[ASSIGNMENT] Please make sure what you return matches the listing below exactly, minus its pictures.

[DATA SUPPLIED]
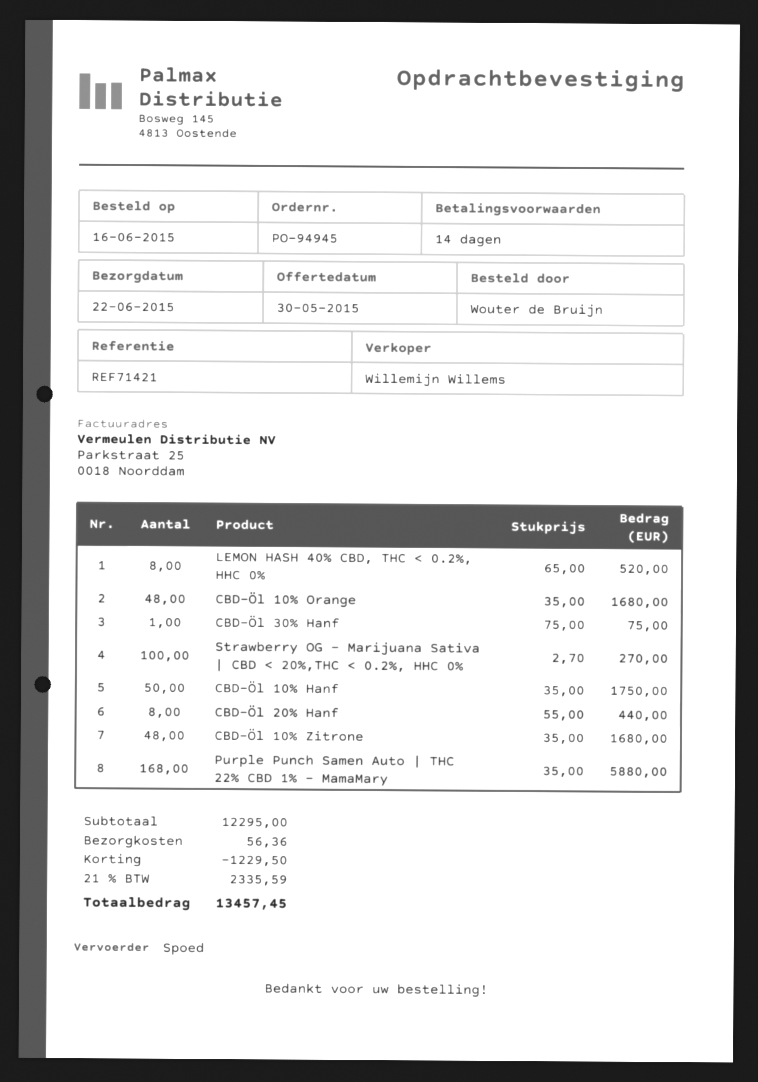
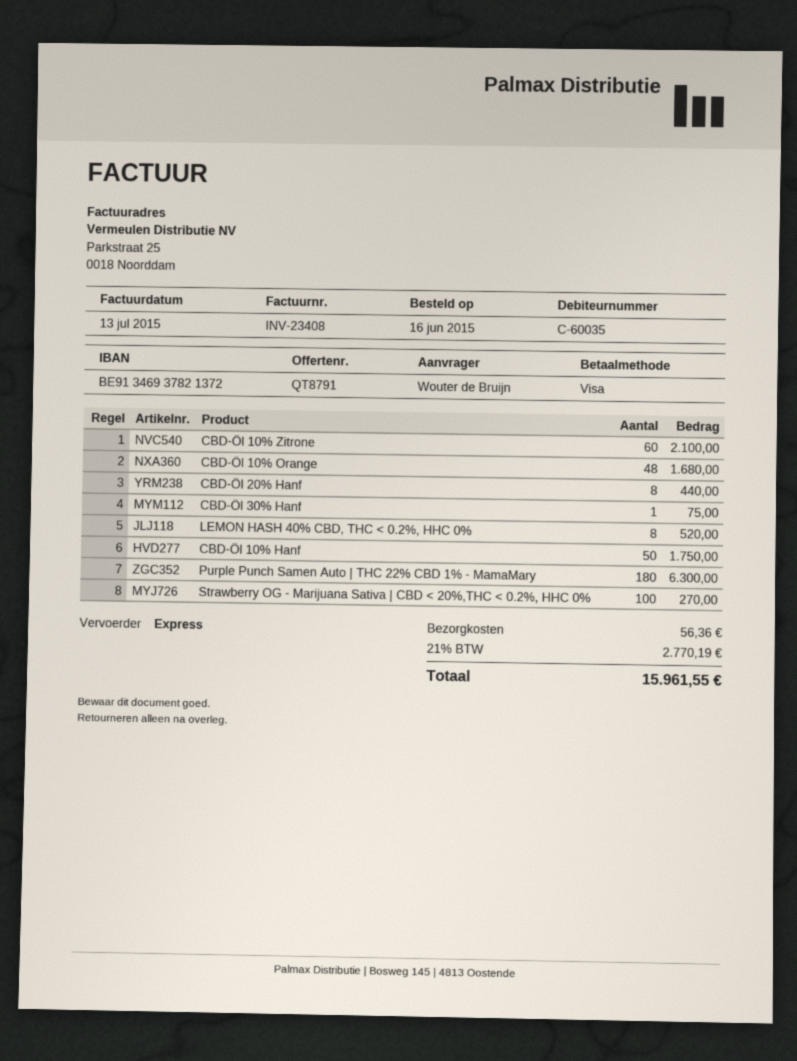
CBD-Öl 10% Zitrone: 48 for 1680.00 -> 60 for 2100.00
Purple Punch Samen Auto | THC 22% CBD 1% - MamaMary: 168 for 5880.00 -> 180 for 6300.00
discount: 1229.50 -> none
tax: 21% = 2335.59 -> 21% = 2770.19
total: 13457.45 -> 15961.55

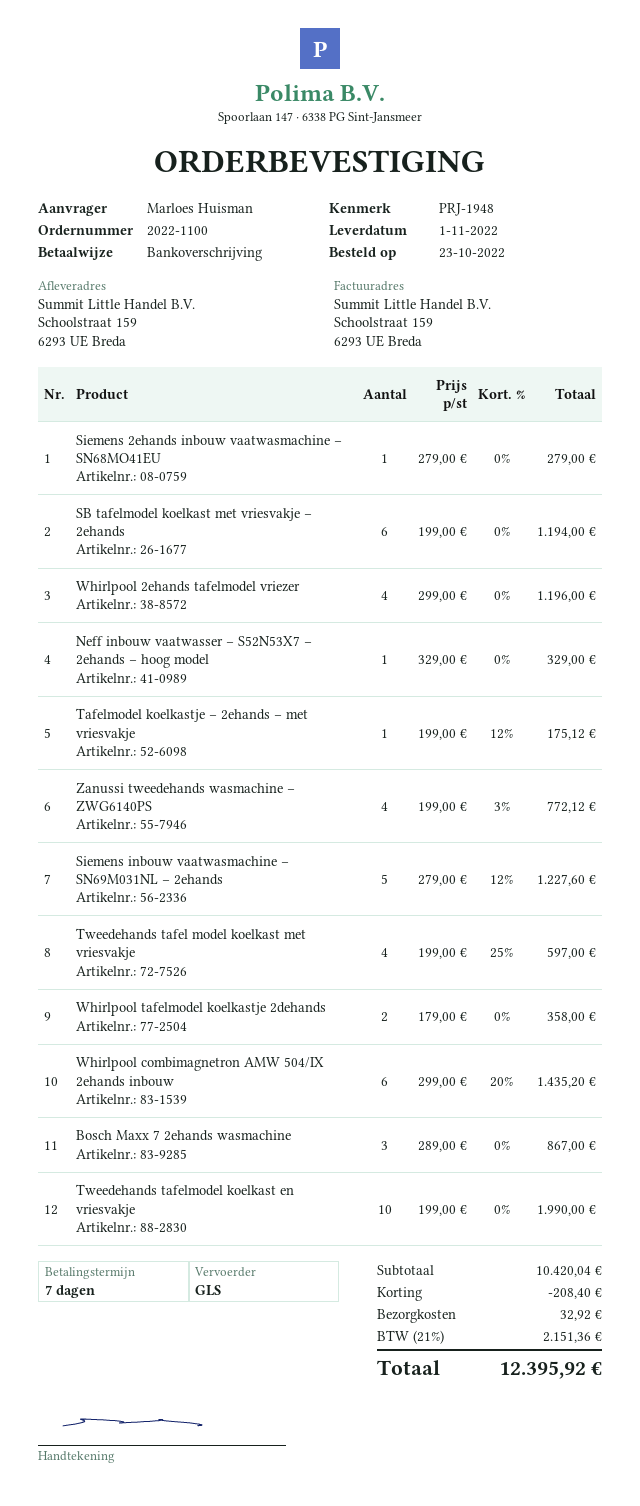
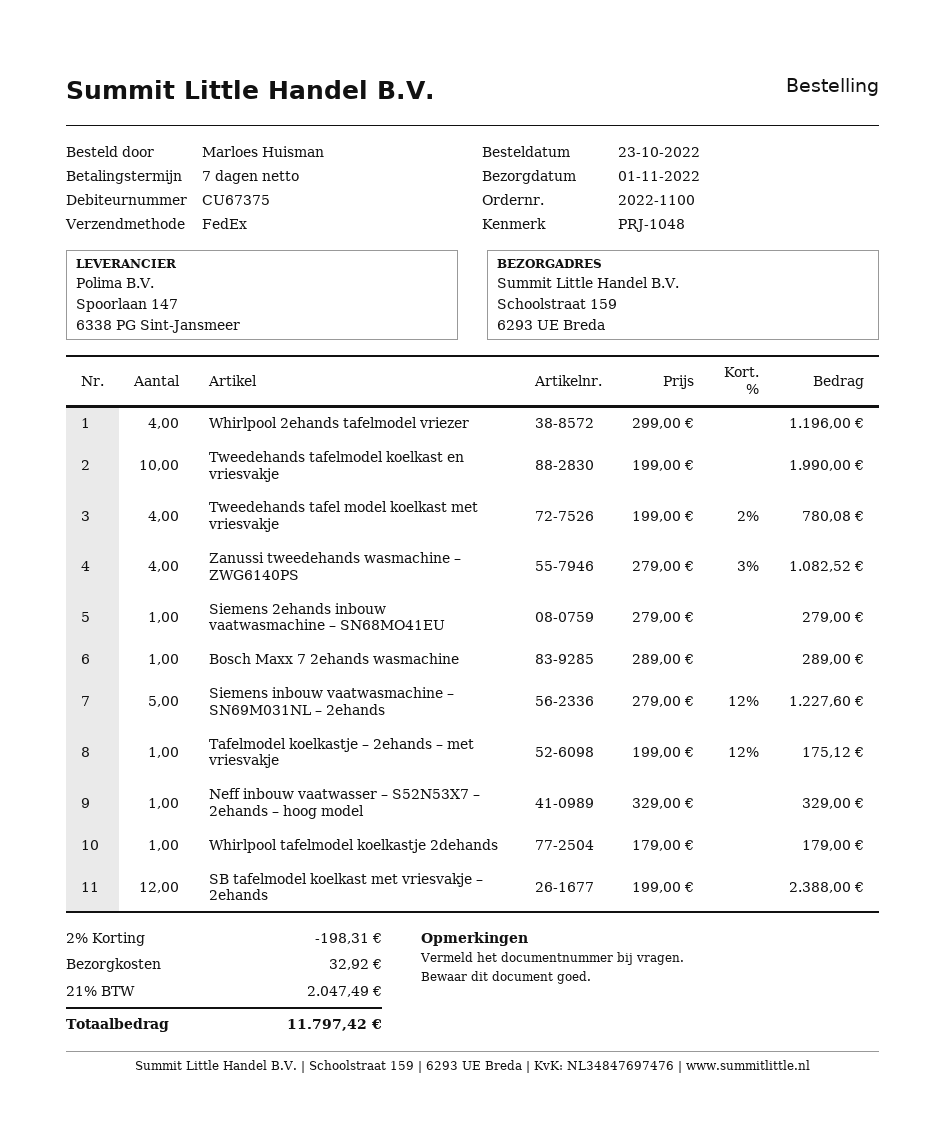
reference: PRJ-1948 -> PRJ-1048
shipping method: GLS -> FedEx
SB tafelmodel koelkast met vriesvakje – 2ehands: 6 x 199.00 = 1194.00 -> 12 x 199.00 = 2388.00
Zanussi tweedehands wasmachine – ZWG6140PS: 4 x 199.00 - 3% = 772.12 -> 4 x 279.00 - 3% = 1082.52
Tweedehands tafel model koelkast met vriesvakje: 4 x 199.00 - 25% = 597.00 -> 4 x 199.00 - 2% = 780.08
Whirlpool tafelmodel koelkastje 2dehands: 2 x 179.00 = 358.00 -> 1 x 179.00 = 179.00
Whirlpool combimagnetron AMW 504/IX 2ehands inbouw: 6 x 299.00 - 20% = 1435.20 -> none
Bosch Maxx 7 2ehands wasmachine: 3 x 289.00 = 867.00 -> 1 x 289.00 = 289.00
discount: 208.40 -> 198.31
tax: 21% = 2151.36 -> 21% = 2047.49
total: 12395.92 -> 11797.42

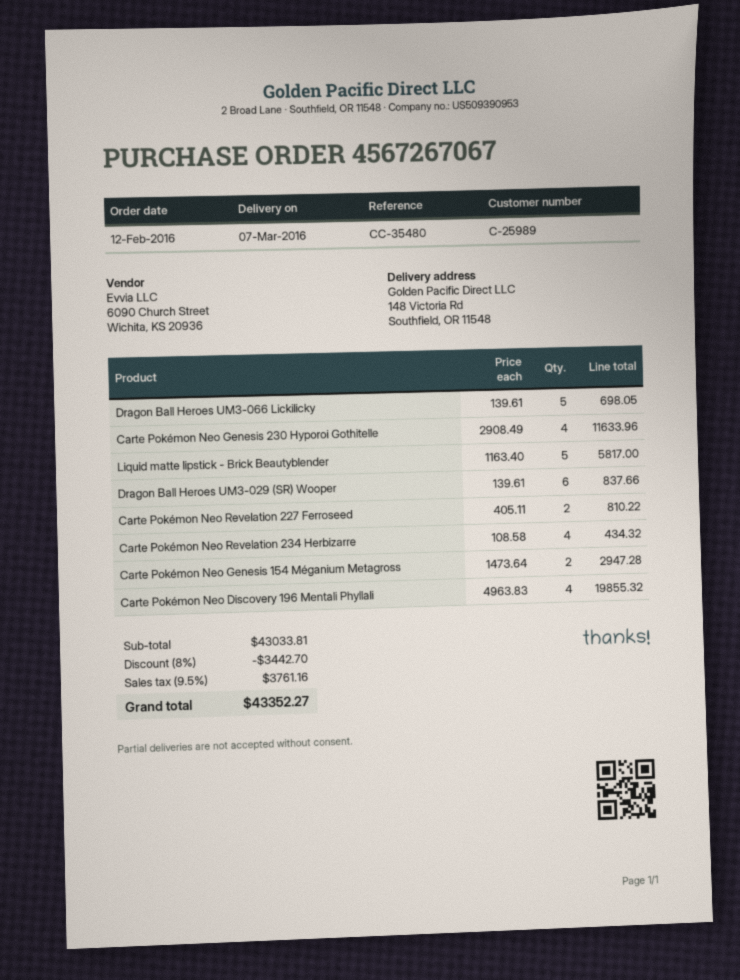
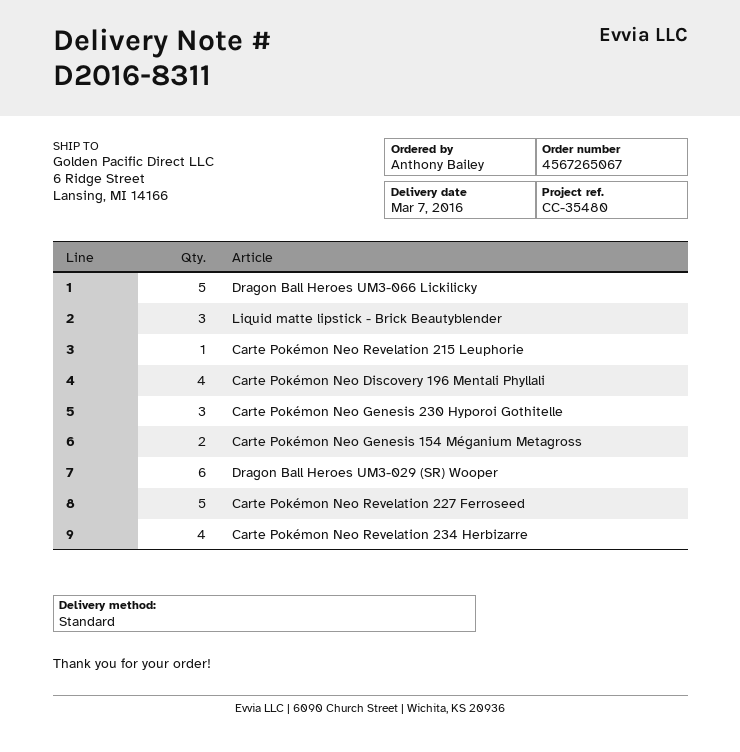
order number: 4567267067 -> 4567265067
ship to: 148 Victoria Rd, Southfield, OR 11548 -> 6 Ridge Street, Lansing, MI 14166
Carte Pokémon Neo Genesis 230 Hyporoi Gothitelle: 4 -> 3
Liquid matte lipstick - Brick Beautyblender: 5 -> 3
Carte Pokémon Neo Revelation 227 Ferroseed: 2 -> 5
Carte Pokémon Neo Revelation 215 Leuphorie: none -> 1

[TASK ANSWER]
CBD-Öl 10% Zitrone: 48 for 1680.00 -> 60 for 2100.00
Purple Punch Samen Auto | THC 22% CBD 1% - MamaMary: 168 for 5880.00 -> 180 for 6300.00
discount: 1229.50 -> none
tax: 21% = 2335.59 -> 21% = 2770.19
total: 13457.45 -> 15961.55

reference: PRJ-1948 -> PRJ-1048
shipping method: GLS -> FedEx
SB tafelmodel koelkast met vriesvakje – 2ehands: 6 x 199.00 = 1194.00 -> 12 x 199.00 = 2388.00
Zanussi tweedehands wasmachine – ZWG6140PS: 4 x 199.00 - 3% = 772.12 -> 4 x 279.00 - 3% = 1082.52
Tweedehands tafel model koelkast met vriesvakje: 4 x 199.00 - 25% = 597.00 -> 4 x 199.00 - 2% = 780.08
Whirlpool tafelmodel koelkastje 2dehands: 2 x 179.00 = 358.00 -> 1 x 179.00 = 179.00
Whirlpool combimagnetron AMW 504/IX 2ehands inbouw: 6 x 299.00 - 20% = 1435.20 -> none
Bosch Maxx 7 2ehands wasmachine: 3 x 289.00 = 867.00 -> 1 x 289.00 = 289.00
discount: 208.40 -> 198.31
tax: 21% = 2151.36 -> 21% = 2047.49
total: 12395.92 -> 11797.42

order number: 4567267067 -> 4567265067
ship to: 148 Victoria Rd, Southfield, OR 11548 -> 6 Ridge Street, Lansing, MI 14166
Carte Pokémon Neo Genesis 230 Hyporoi Gothitelle: 4 -> 3
Liquid matte lipstick - Brick Beautyblender: 5 -> 3
Carte Pokémon Neo Revelation 227 Ferroseed: 2 -> 5
Carte Pokémon Neo Revelation 215 Leuphorie: none -> 1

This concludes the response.